Here in our seventh decade, we are getting ready to put our house on the market and move once again. While high school in Tennessee and college in Massachusetts are not on my list of official homes, they were significant moves for me. The surprise that I was going off to military school for high school was my first taste of moving. It was not one that I welcomed but by second semester I learned that when you move you either make the best of it or end up being miserable. Glenda’s first move after we were married was from a modern apartment in Greensboro, North Carolina to a two-hundred-year-old farm house on the shore of the Bay of Fundy. That led to my first experience with a real moving van. I had to use our John Deere tractor to pull the stuck moving van out of the driveway of the wrong house on our dirt road in Nova Scotia. Another move was during a blizzard when Glenda bravely followed in her car with the youngest of our three children as we left the farm for a new life in the city.

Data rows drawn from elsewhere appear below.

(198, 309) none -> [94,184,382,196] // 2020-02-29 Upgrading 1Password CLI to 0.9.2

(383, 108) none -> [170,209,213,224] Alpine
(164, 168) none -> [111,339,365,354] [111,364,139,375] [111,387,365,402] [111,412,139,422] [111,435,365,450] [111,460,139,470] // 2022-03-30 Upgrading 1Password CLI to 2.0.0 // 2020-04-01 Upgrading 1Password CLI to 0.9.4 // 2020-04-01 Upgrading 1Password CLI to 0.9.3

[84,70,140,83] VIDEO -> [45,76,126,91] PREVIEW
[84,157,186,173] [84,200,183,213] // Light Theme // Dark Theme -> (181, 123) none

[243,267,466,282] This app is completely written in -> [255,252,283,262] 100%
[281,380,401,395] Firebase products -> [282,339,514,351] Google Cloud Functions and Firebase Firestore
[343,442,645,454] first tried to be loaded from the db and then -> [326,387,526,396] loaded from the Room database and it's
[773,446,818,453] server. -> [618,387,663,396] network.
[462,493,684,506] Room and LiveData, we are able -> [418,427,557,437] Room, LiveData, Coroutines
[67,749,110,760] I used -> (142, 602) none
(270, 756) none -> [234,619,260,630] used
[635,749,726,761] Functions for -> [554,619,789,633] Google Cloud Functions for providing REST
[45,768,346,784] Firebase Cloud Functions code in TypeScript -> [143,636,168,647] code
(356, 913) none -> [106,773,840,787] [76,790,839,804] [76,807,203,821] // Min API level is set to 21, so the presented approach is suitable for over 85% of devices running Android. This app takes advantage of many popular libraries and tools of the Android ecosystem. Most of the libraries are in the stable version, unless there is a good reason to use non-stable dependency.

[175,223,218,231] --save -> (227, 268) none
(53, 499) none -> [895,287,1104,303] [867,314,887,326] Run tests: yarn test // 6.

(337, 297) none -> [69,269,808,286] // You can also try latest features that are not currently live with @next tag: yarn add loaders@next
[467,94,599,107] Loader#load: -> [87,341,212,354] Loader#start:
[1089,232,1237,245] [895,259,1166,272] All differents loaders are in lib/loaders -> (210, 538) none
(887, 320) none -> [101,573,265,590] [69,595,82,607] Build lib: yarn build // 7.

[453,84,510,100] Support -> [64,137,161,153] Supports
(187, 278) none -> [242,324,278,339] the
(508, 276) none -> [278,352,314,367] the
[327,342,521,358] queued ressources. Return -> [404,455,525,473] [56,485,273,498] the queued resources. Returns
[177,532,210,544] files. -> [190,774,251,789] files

Yet here we are, ready to go again. In spite of once again having to sort our accumulated possessions, we both are looking forward to our next adventure, the people we will meet and the places we will explore. We have learned a lot about people by having neighbors whose life experiences have been very different from ours. It is possible to disagree about lots of things and still be neighborly. Age is not a barrier in friendships or work. The wealth of hard-earned information learned from people decades older than me is hard to measure. Watching the children of our friends and neighbors grow up, while not as good as being with our real grandchildren, is still a part of life to treasure. When you have no family nearby, you learn to create an ad hoc one.
Moving several times means you will encounter people whose interactions are just attempts to bring tangible benefits to themselves or their family. They begrudge any good fortune for people unlike themselves. If you cannot do anything for them, they will have no use for you. They show little or no empathy for people who have struggled in life. People like this are huge obstacles to building a society that works for everyone. Meeting these people does not mean you have to let them define your life.
People who have so tightly wrapped their arms around their own success typically move from one place where they were surrounded by people like themselves to another place just like the first. Enclaves of sameness can thwart tolerance just as much as people living in an isolated community where few outsiders ever make it. We have experienced that also. America has too many places where all the neighbors are more alike than not. Neighbors might care about their immediate neighbors but they struggle to care about others that they cannot imagine as neighbors.
That is the thing about moving and living in so many different places, it is easy to imagine someone who is very different being your neighbor.
There is no guarantee that the next place will make a great home, but it is a risk worth taking. We have never struck out on finding good people and we have been fortunate to have lived in the midst of extraordinary beauty many times. From watching ships dock from our bedroom window in Halifax, Nova Scotia to seeing the sun fall below the pines from my kayak here on the White Oak River, the scenic beauty of the places where we have lived has also enriched our lives.
Each place has brought personal growth. I built barns in Tay Creek, New Brunswick. There Glenda learned how to drive a tractor and rake hay. After our move to the city of Halifax, she mastered a gas-powered snowblower. By the time we got to Virginia by way of Maryland, she was managing with unimaginable grace and strength to raise our three children, care for my elderly mother and work while I was racking up air miles and eventually sitting in on a cyber security hearing in the Rayburn Office building. While I was immersed in corporate life, Glenda mastered the art of transforming a house into a home. She connected with others even if she had to become the editor for the Newcomers Newsletter. Our growth has not stopped. Near Emerald Isle’s beaches, I wrote my first book and learned how to boat. More than once I have ventured with our skiff out Bogue Inlet into the Atlantic Ocean. I am proud that I was able to do that before I got too old to try. Glenda learned to enjoy boating but never warmed to the idea of a small boat in a big ocean. She did fall in love with the salt marshes and the fish I caught for dinner but not the oyster roasts that I cherished.
Home makes you feel secure and being secure makes you reluctant to move. Certainly, I will greatly miss this most recent home on Raymond’s Gut and the friends we have made. We will take the memories with us. Our waterfront home has been a safe haven even in hurricanes like Irene and Florence. We will never forget the natural world of the salt marshes that have brought wonder into our lives daily. Recently, from our kitchen window we watched an Osprey high in a pine tree eat a trout that would have been a keeper for this human fisherman.
Late in March from the window in my office, which has been my best writing nook ever, I saw Frank 29X, a great egret tagged 700 miles away on Nottawasaga Island, Ontario. What other spot on earth has a great egret who has come to winter every year since 2012?
It is hard to leave all the big birds and river otters that often play around our dock. Then there are the red drum, flounder, and trout I have yet to catch. I doubt that I will ever again live within paddling distance of catching our lunch. Still we remain excited about the people, the surprises and the lessons that we will discover at our next home. There is still much to learn and moving will help us begin again.
While I might not see anything as beautiful as the White Oak River at sunset on a fall evening, I would love to be surprised.